> PROBLEM
Given the entries below, would you transcribe exactly the lines starting at the one with "- Microsoft Defender for Endpoint" and ending at the one with "the Logic App.", both kept, pictures omitted, nothing extra?

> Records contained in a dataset
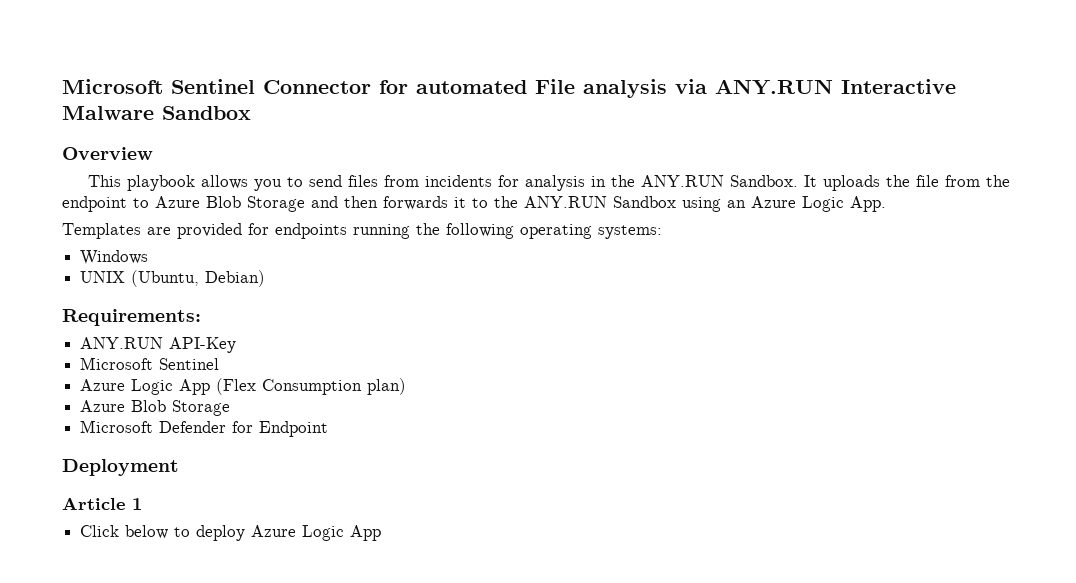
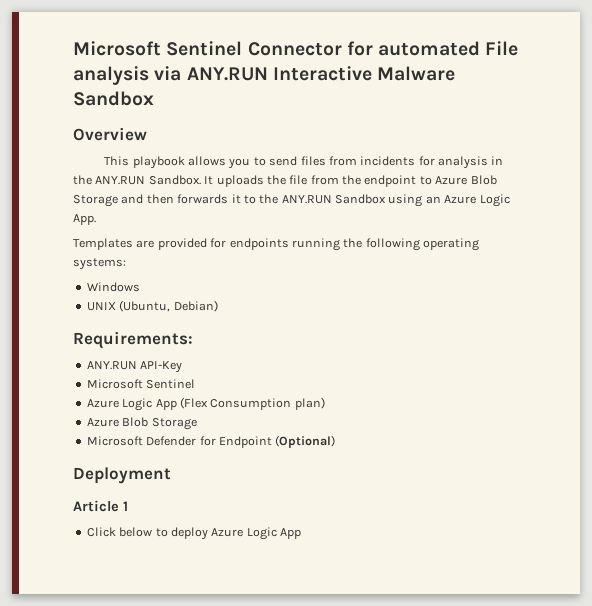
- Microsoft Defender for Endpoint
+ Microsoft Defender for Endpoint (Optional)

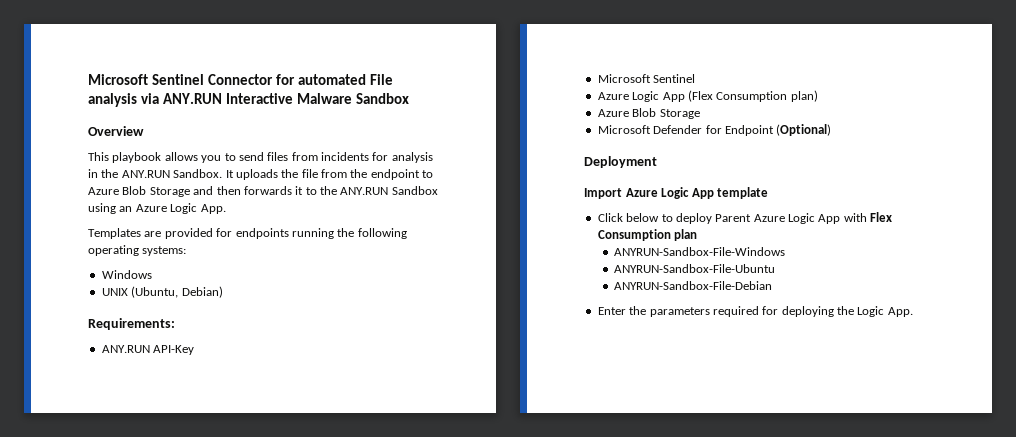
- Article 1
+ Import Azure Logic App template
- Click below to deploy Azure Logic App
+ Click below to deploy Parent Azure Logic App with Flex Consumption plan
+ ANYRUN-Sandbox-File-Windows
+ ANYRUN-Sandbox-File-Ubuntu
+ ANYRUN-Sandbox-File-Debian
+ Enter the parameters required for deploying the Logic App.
* * *
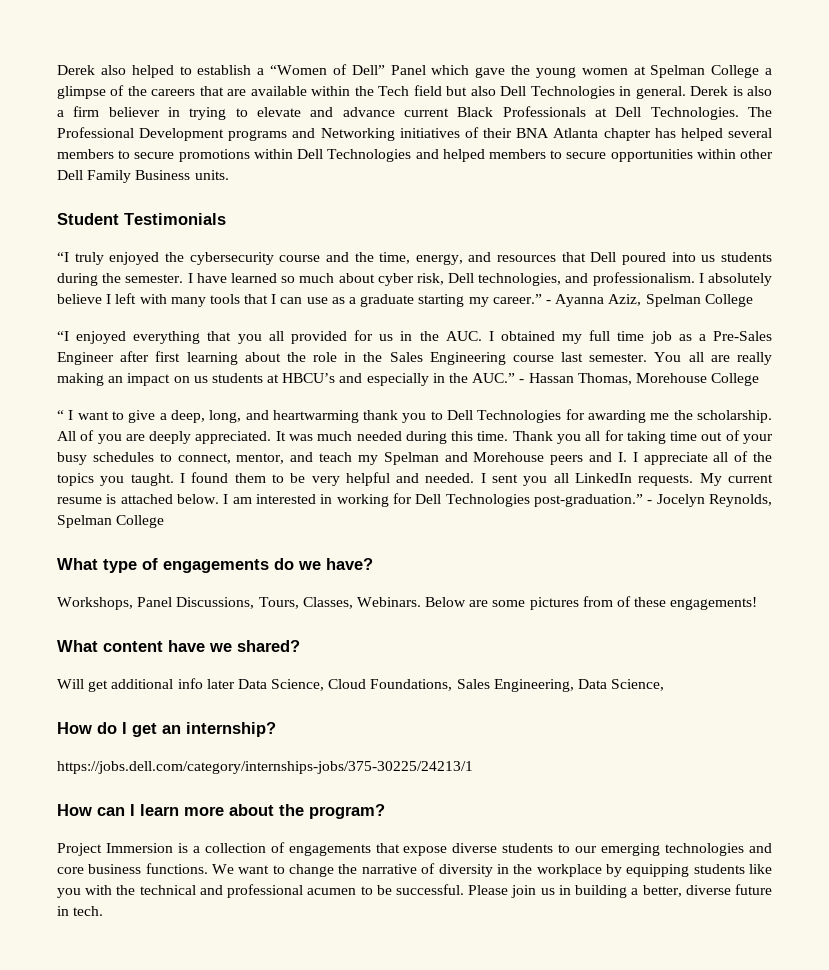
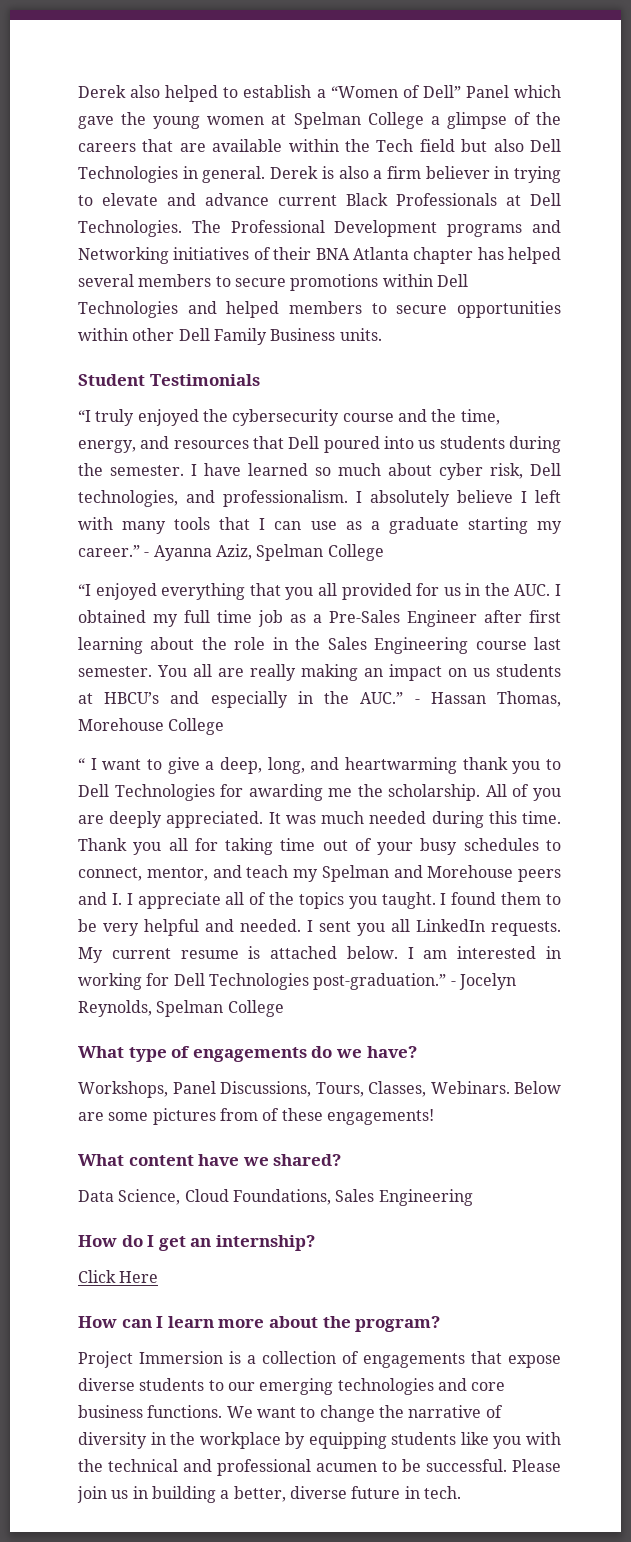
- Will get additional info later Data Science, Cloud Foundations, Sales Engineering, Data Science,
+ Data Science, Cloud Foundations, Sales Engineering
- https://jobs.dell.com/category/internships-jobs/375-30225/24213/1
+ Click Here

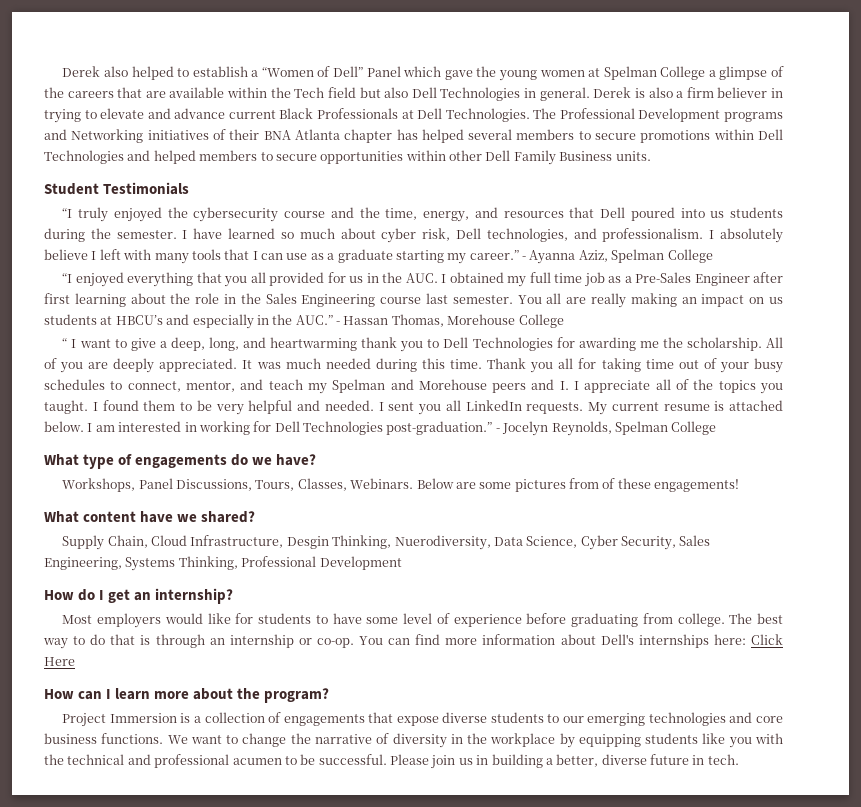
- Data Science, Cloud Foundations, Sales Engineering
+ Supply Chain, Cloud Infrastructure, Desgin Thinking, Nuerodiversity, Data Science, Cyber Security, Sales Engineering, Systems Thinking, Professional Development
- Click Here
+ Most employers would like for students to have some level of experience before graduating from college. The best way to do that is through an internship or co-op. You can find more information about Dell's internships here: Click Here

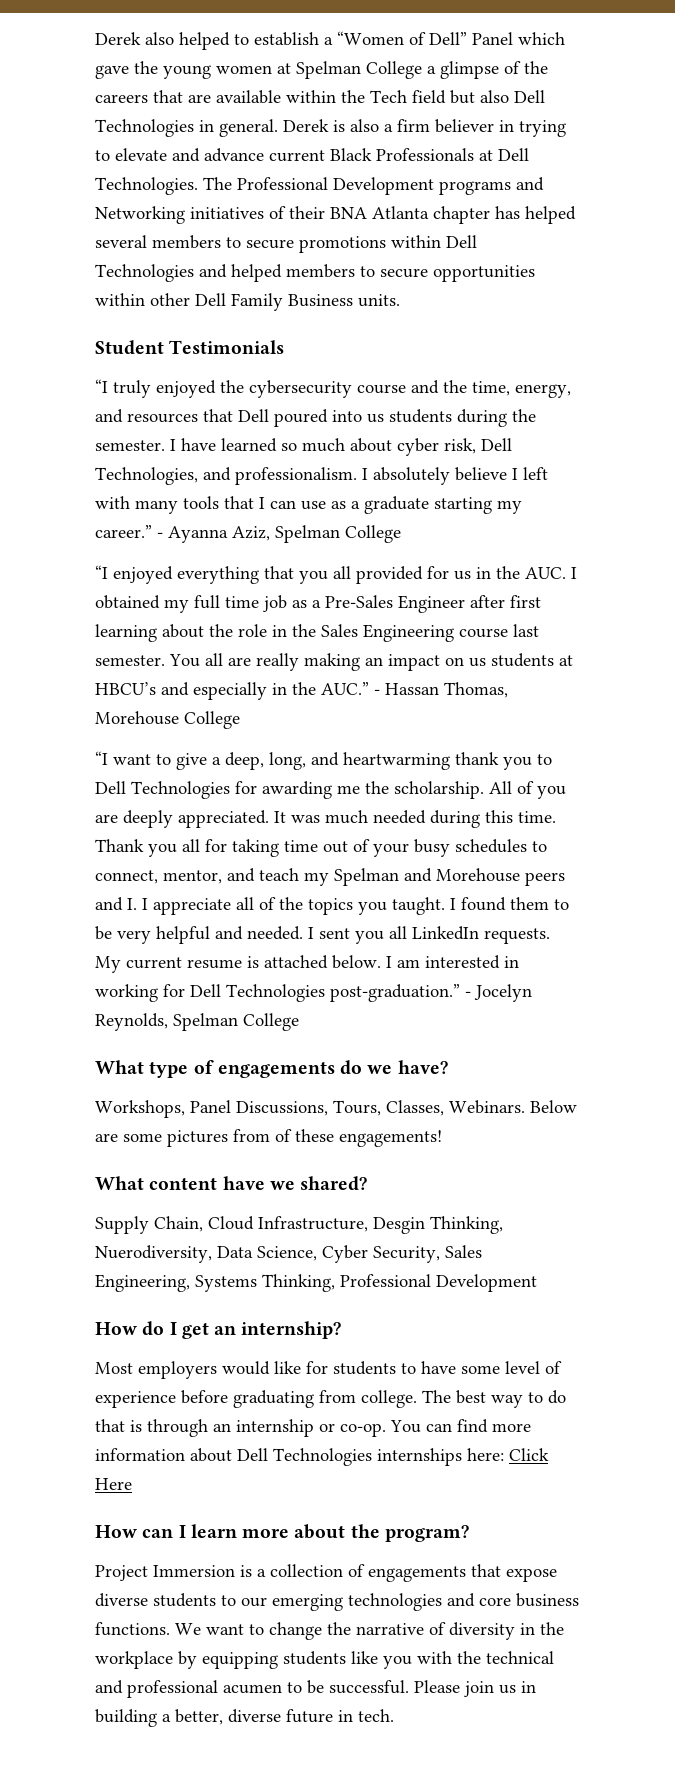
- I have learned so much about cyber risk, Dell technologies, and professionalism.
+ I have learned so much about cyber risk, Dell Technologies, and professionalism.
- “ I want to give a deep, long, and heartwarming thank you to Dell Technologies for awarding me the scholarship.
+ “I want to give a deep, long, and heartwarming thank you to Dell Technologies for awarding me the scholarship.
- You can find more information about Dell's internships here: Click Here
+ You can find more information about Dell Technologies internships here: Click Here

> YOUR SOLUTION
- Microsoft Defender for Endpoint
+ Microsoft Defender for Endpoint (Optional)

- Article 1
+ Import Azure Logic App template
- Click below to deploy Azure Logic App
+ Click below to deploy Parent Azure Logic App with Flex Consumption plan
+ ANYRUN-Sandbox-File-Windows
+ ANYRUN-Sandbox-File-Ubuntu
+ ANYRUN-Sandbox-File-Debian
+ Enter the parameters required for deploying the Logic App.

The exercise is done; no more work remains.